Pseudagrion sjoestedti
- Conservation status: Least Concern (IUCN 3.1)

Scientific classification
- Kingdom: Animalia
- Phylum: Arthropoda
- Clade: Pancrustacea
- Class: Insecta
- Order: Odonata
- Suborder: Zygoptera
- Family: Coenagrionidae
- Genus: Pseudagrion
- Species: P. sjoestedti
- Binomial name: Pseudagrion sjoestedti Förster, 1906

= Pseudagrion sjoestedti =

- Authority: Förster, 1906
- Conservation status: LC

Species of damselfly

Pseudagrion sjoestedti is a species of damselfly in the family Coenagrionidae.
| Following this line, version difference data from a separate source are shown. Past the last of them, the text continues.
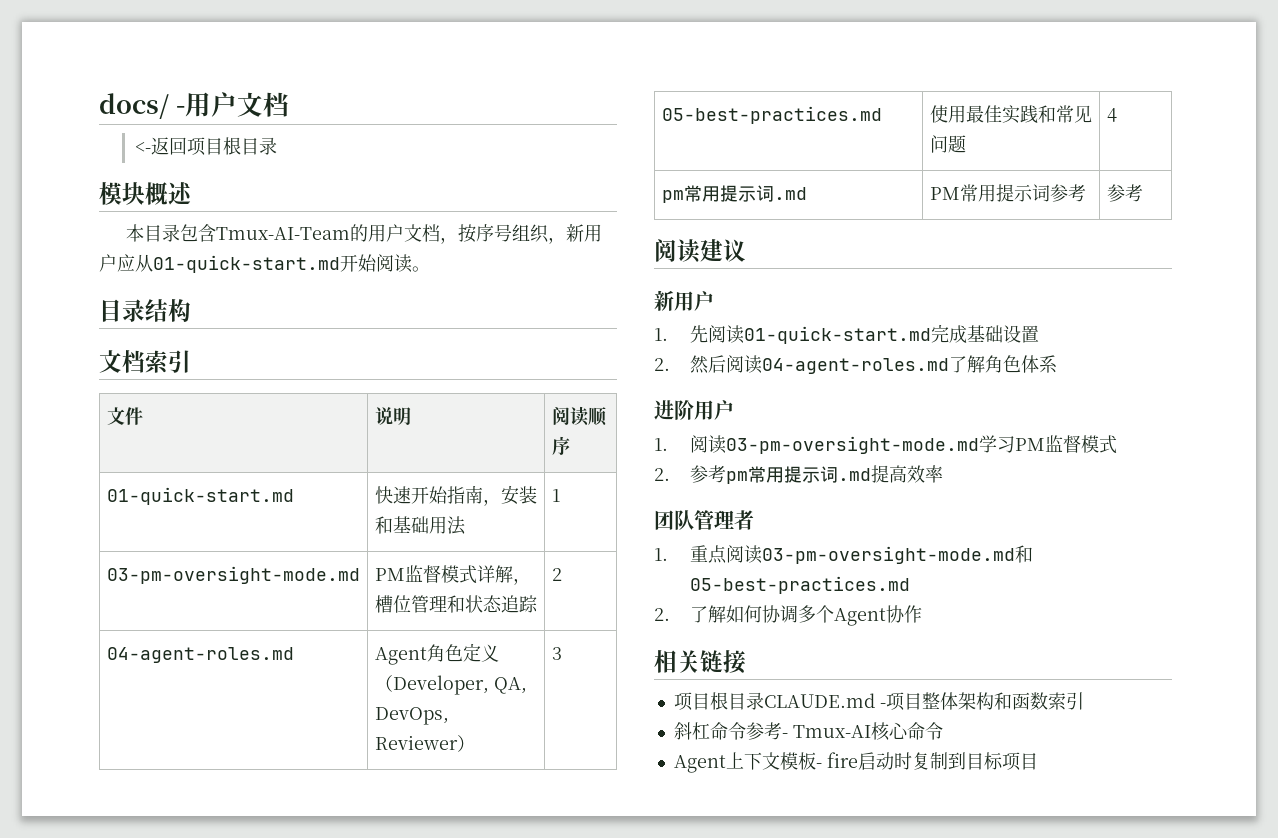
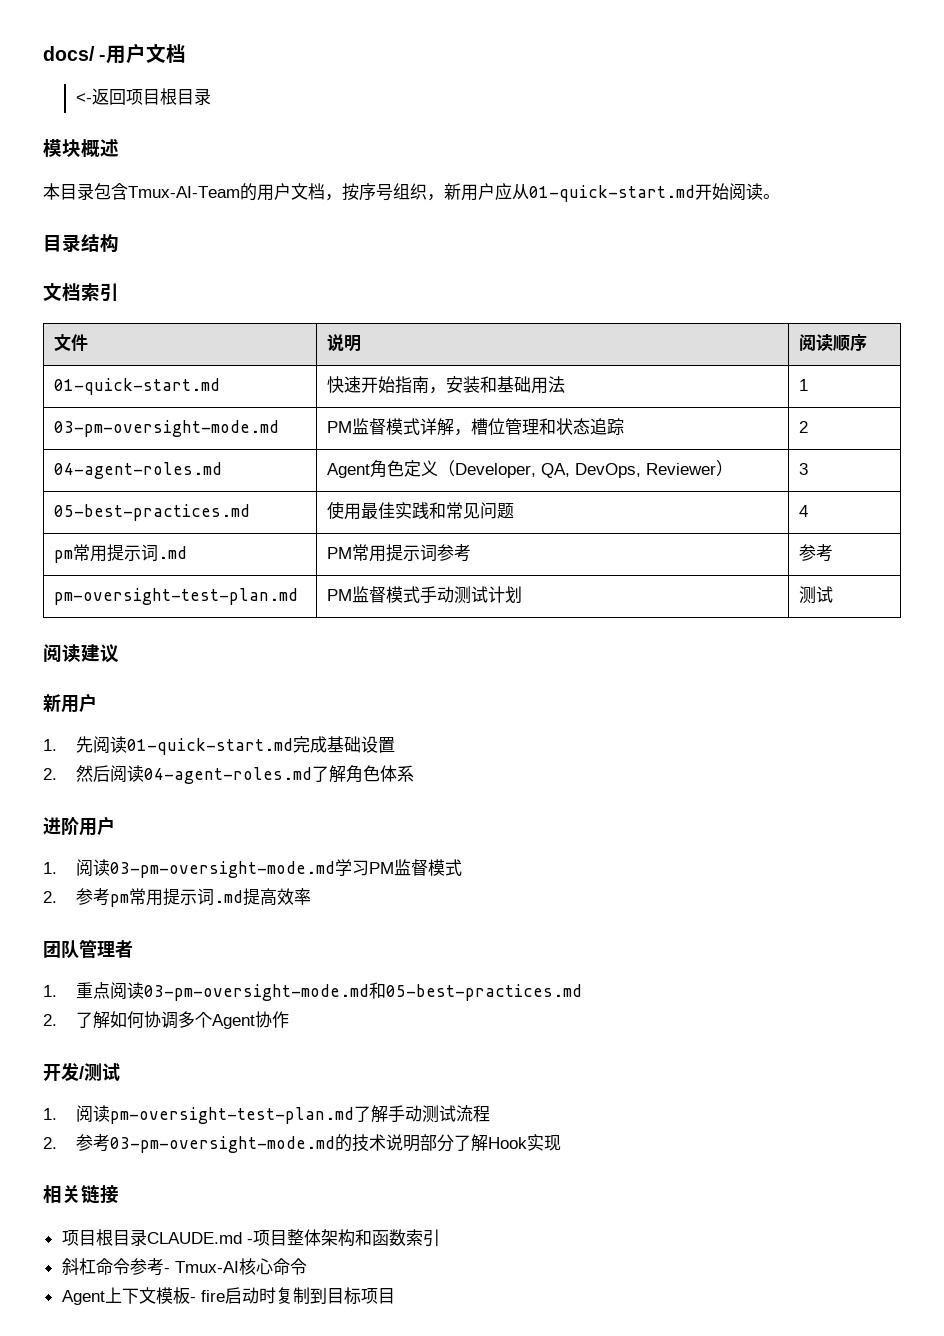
+ pm-oversight-test-plan.md | PM监督模式手动测试计划 | 测试
+ 开发/测试
+ 1.阅读pm-oversight-test-plan.md了解手动测试流程
+ 2.参考03-pm-oversight-mode.md的技术说明部分了解Hook实现

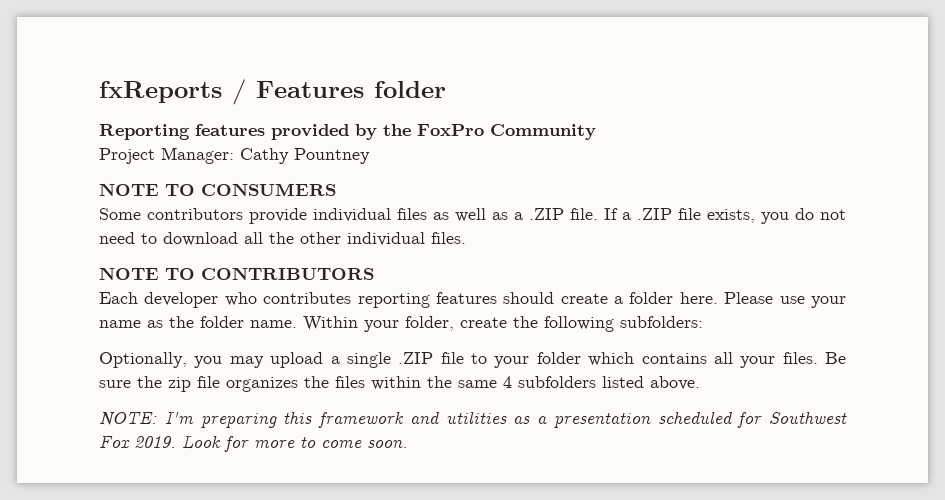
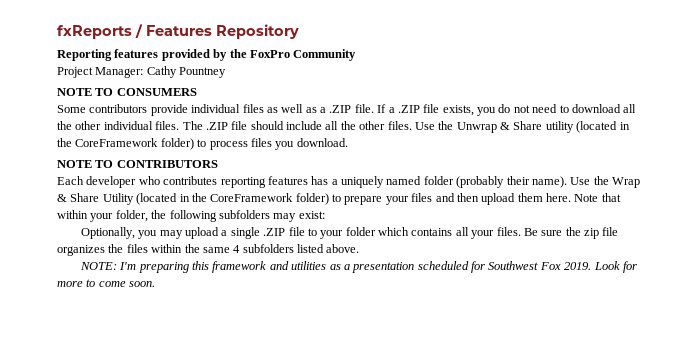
- fxReports / Features folder
+ fxReports / Features Repository
+ The .ZIP file should include all the other files. Use the Unwrap & Share utility (located in the CoreFramework folder) to process files you download.
- Each developer who contributes reporting features should create a folder here. Please use your name as the folder name. Within your folder, create the following subfolders:
+ Each developer who contributes reporting features has a uniquely named folder (probably their name). Use the Wrap & Share Utility (located in the CoreFramework folder) to prepare your files and then upload them here. Note that within your folder, the following subfolders may exist:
It is found in Angola, Benin, Botswana, Cameroon, Central African Republic, the Democratic Republic of the Congo, Ivory Coast, Equatorial Guinea, Gambia, Ghana, Kenya, Liberia, Malawi, Mali, Mozambique, Namibia, Nigeria, Sierra Leone, South Africa, Tanzania, Togo, Uganda, Zambia, Zimbabwe, and possibly Burundi. Its natural habitats are subtropical or tropical moist lowland forests, subtropical or tropical dry shrubland, subtropical or tropical moist shrubland, and rivers.